GSA Releases Polaris Draft RFP
The General Services Administration (GSA) released a draft request for proposals (RFP) for the Polaris small business government-wide acquisition contract (GWAC). The contract will have three pools: small businesses, HUBZone, and women-owned small businesses. The GWAC will have a focus on emerging technologies, and feedback on the draft solicitation is due by 4:00 p.m. Central Time on January 29, 2021. Read more here.
DOD Establishes Special Access Program Corporate Portfolio Program
DOD published a memorandum establishing its new Special Access Program Corporate Portfolio Program. The program is meant to strengthen DOD engagement with the defense industrial base (DIB) by increasing DOD’s ability to share critical information and collaborate with the DIB. The memorandum details purposes for the program and outlines implementation. Read more here. Related reporting from Air Force Magazine is available here.
Verification of Eligibility for the WOSB Program
The Department of Defense (DOD) published a memo outlining a procedure that contracting officers should use to verify the eligibility of a concern for a set-aside or sole-source award under the Women-Owned Small Business (WOSB) program, in lieu of using the procedures in FAR 19.1503(b) through (d). Read more here.
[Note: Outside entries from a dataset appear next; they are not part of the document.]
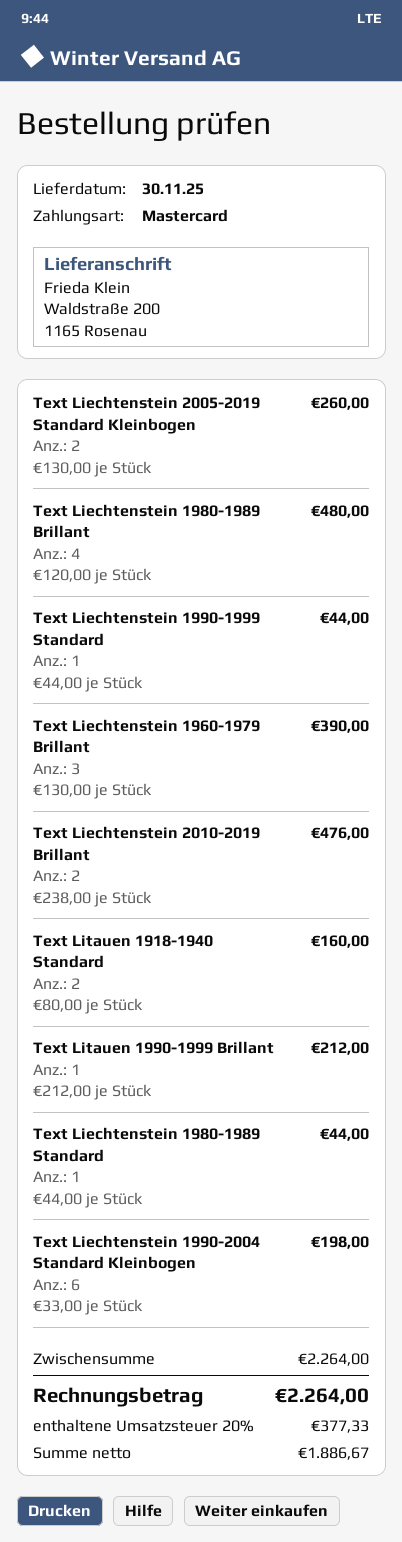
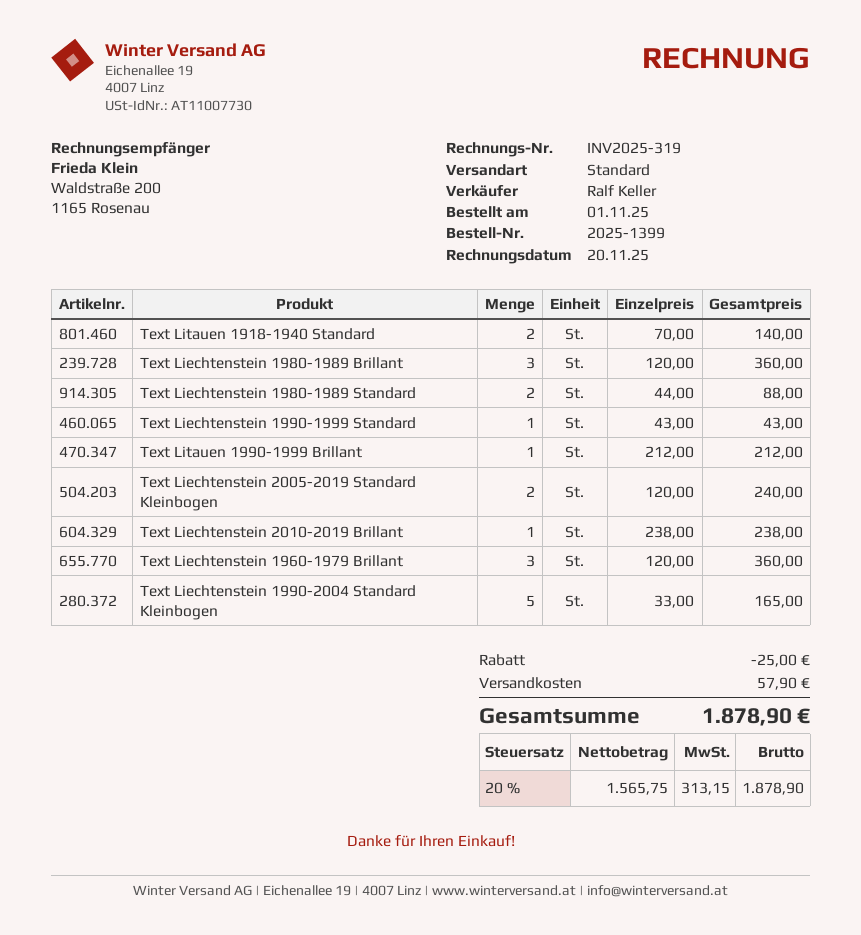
Text Liechtenstein 2005-2019 Standard Kleinbogen: 2 x 130.00 = 260.00 -> 2 x 120.00 = 240.00
Text Liechtenstein 1980-1989 Brillant: 4 x 120.00 = 480.00 -> 3 x 120.00 = 360.00
Text Liechtenstein 1990-1999 Standard: 1 x 44.00 = 44.00 -> 1 x 43.00 = 43.00
Text Liechtenstein 1960-1979 Brillant: 3 x 130.00 = 390.00 -> 3 x 120.00 = 360.00
Text Liechtenstein 2010-2019 Brillant: 2 x 238.00 = 476.00 -> 1 x 238.00 = 238.00
Text Litauen 1918-1940 Standard: 2 x 80.00 = 160.00 -> 2 x 70.00 = 140.00
Text Liechtenstein 1980-1989 Standard: 1 x 44.00 = 44.00 -> 2 x 44.00 = 88.00
Text Liechtenstein 1990-2004 Standard Kleinbogen: 6 x 33.00 = 198.00 -> 5 x 33.00 = 165.00
discount: none -> 25.00
shipping: none -> 57.90
net: 1886.67 -> 1565.75
tax: 20% = 377.33 -> 20% = 313.15
total: 2264.00 -> 1878.90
House Passes Bill to Codify and Revamp FedRAMP
Nextgov reported that the House of Representatives passed the FedRAMP Authorization Act, which would codify and reform the Federal Risk and Authorization Management Program (FedRAMP). Namely, the bill (H.R. 3941) provides statutory authority for FedRAMP within the General Services Administration (GSA); requires GSA to establish a government-wide program that provides the authoritative, standardized approach to security assessment and authorization for cloud computing products and services that process unclassified information used by agencies; and establishes the Joint Authorization Board to conduct security assessments of cloud computing services and issue provisional authorizations to operate to cloud service providers that meet FedRAMP security guidelines. The bill must go before the Senate for consideration. Read more here.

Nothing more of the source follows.